Our bodies can also experience neurological and psychological effects from it. Caffeine intoxication symptoms typically appear in energy drink consumers at doses of 200 mg or more. Anxiety, sleeplessness, gastrointestinal distress, twitching muscles, restlessness, and spells of inexhaustibility are some of the symptoms. Furthermore, a pro-nociceptive state of cortical hyperexcitability caused by increased coffee intake is linked to both acute and persistent daily headaches. The Diagnostic and Statistical Manual of Mental Disorders, Fourth Edition, has classified four caffeine-related psychiatric disorders: caffeine intoxication, caffeine-induced anxiety, caffeine-induced sleep disturbance, and caffeine-related disorder. Caffeine consumption and violent behavior, as well as conduct issues, are strongly correlated, according to research on 15- to 16-year-old teenagers. 

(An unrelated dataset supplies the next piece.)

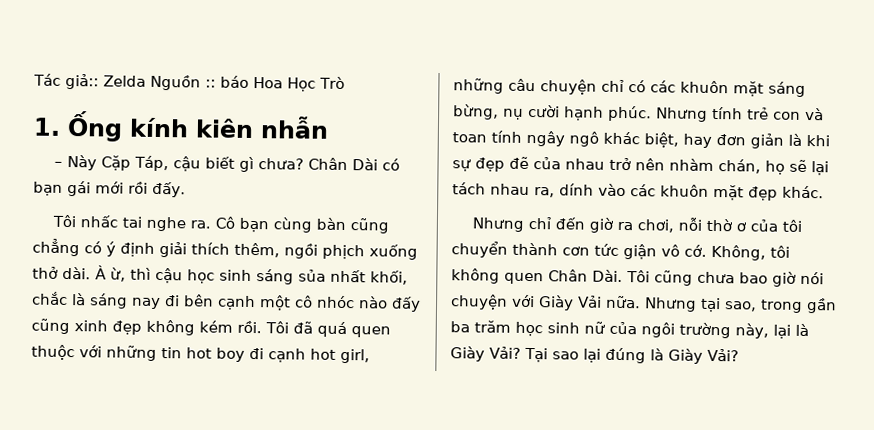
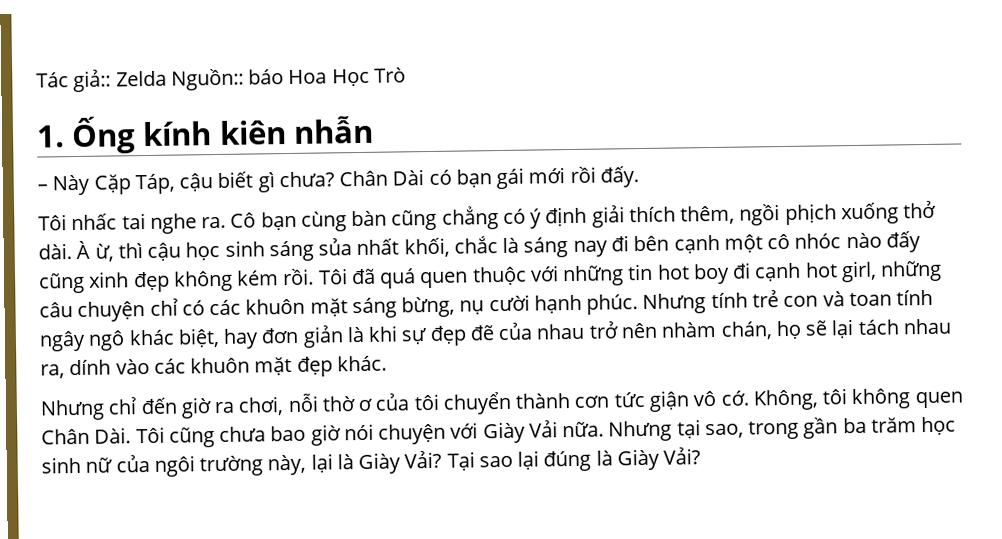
- Tác giả:: Zelda Nguồn :: báo Hoa Học Trò
+ Tác giả:: Zelda Nguồn:: báo Hoa Học Trò

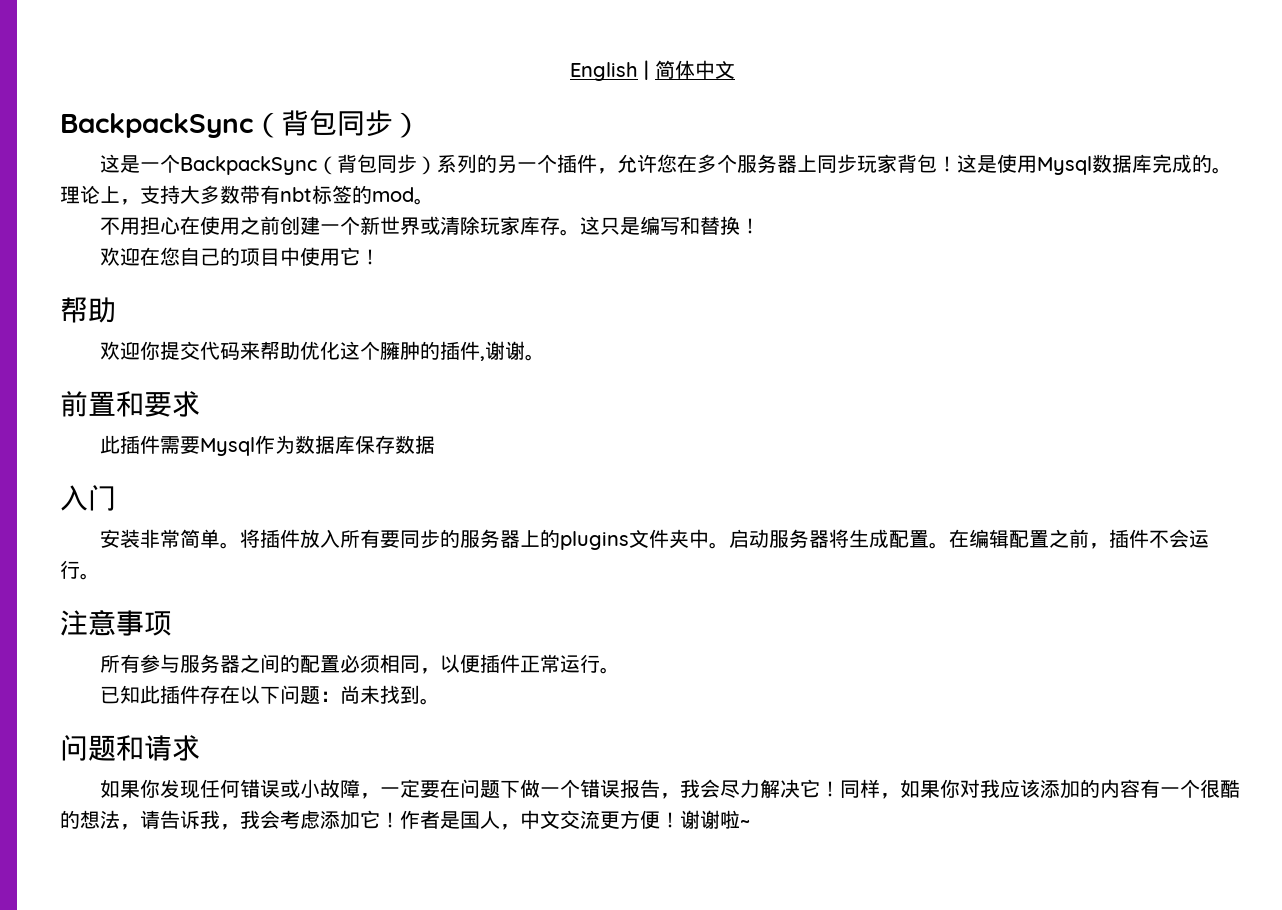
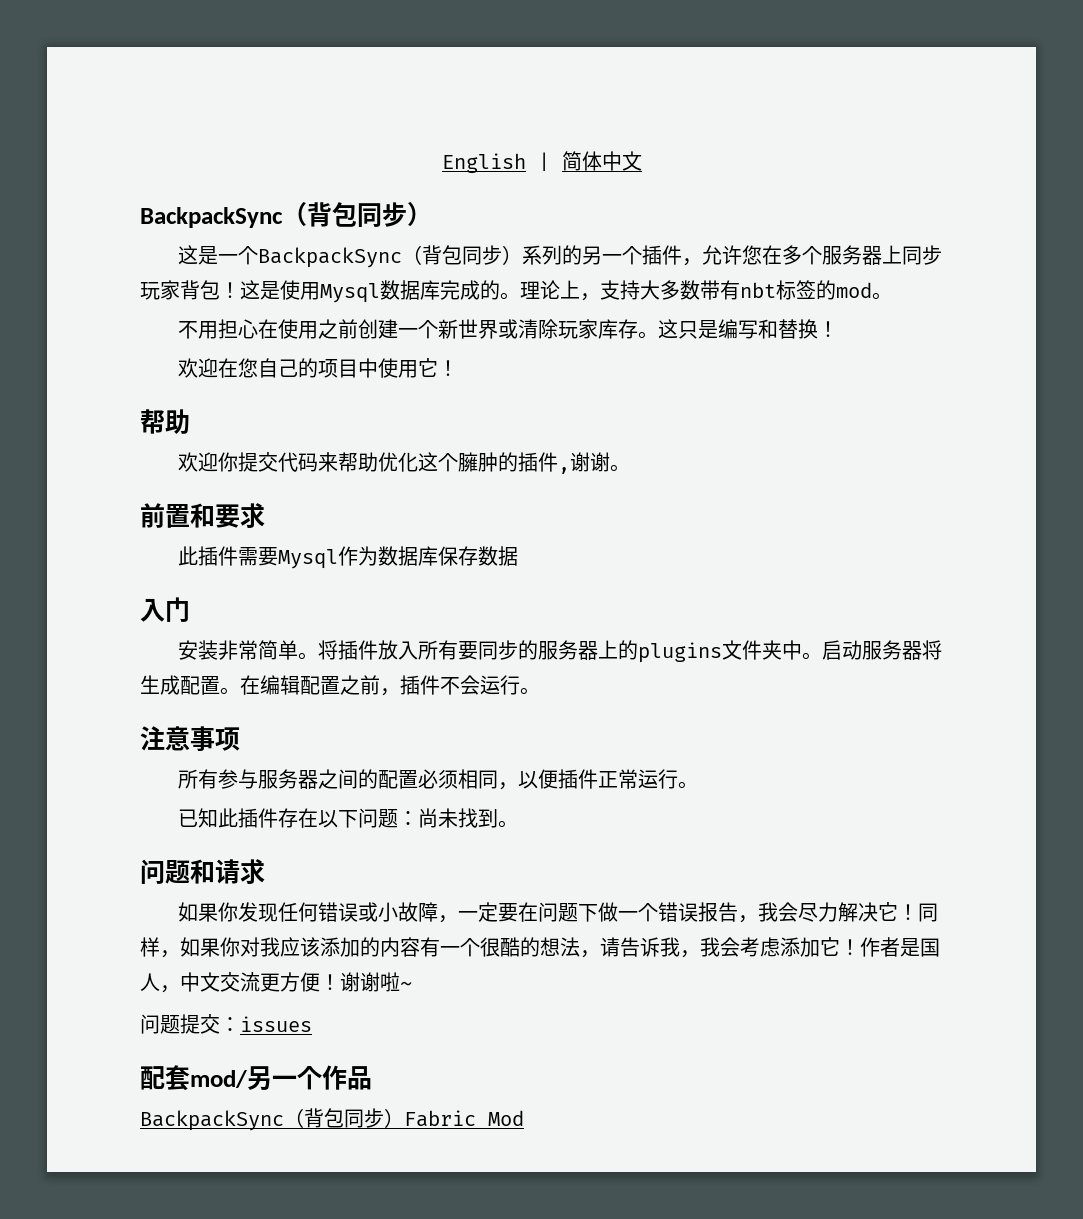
+ 问题提交：issues
+ 配套mod/另一个作品
+ BackpackSync（背包同步）Fabric Mod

Numerous investigations have suggested that energy drinks may increase the risk of ischemic stroke and trigger epileptic seizures. Those who consume more than 300 mg of caffeine daily may experience hallucinations. This might be explained by the high levels of cortisol that follow coffee consumption. High amounts intensify the physiological effects of stress, making the participants more likely to have hallucinations.

Regarding the impact on the digestive system and metabolism, this may decrease the diversity, activity, and gene expression of intestinal bacteria, increasing the risk of obesity and metabolic syndrome. This occurs when high sugar concentrations range from 21 g to 34 g per ounce. High fructose corn syrup, sucrose, and glucose are the basic sugar ingredients. Therefore, consumption of high-energy drinks may raise the risk of type 2 diabetes and obesity. According to some research, acute caffeine consumption reduces insulin sensitivity, which may account for the increase in blood glucose levels following the consumption of an energy drink.

It has been demonstrated that the caffeine in energy drinks improves kidney function by increasing diuresis. Energy drinks should be avoided since they may cause dehydration when used after prolonged exercise in hot weather. Additionally, caffeine increases sodium excretion in the urine, which alters plasma volume and significantly lowers cardiovascular performance during exercise.

A study on the connection between energy drinks and dental erosion was done in Sweden. Dental erosion is reportedly increased by around 2.4 times while using energy drinks. Pinto et al. have discovered that consumption of energy drinks may cause cervical dentin hypersensitivity by eliminating the smear layer from the teeth.

Maybe that’s why Lord Ping has an opinion about an energy drink getting boycotted.

Despite the drawbacks of energy drinks, keep in mind that consuming them has positive effects such as enhanced mood, improved memory, and increased attentiveness. This includes psychomotor skills including memory, focus, and reaction time. Additionally, physical stamina and subjective alertness.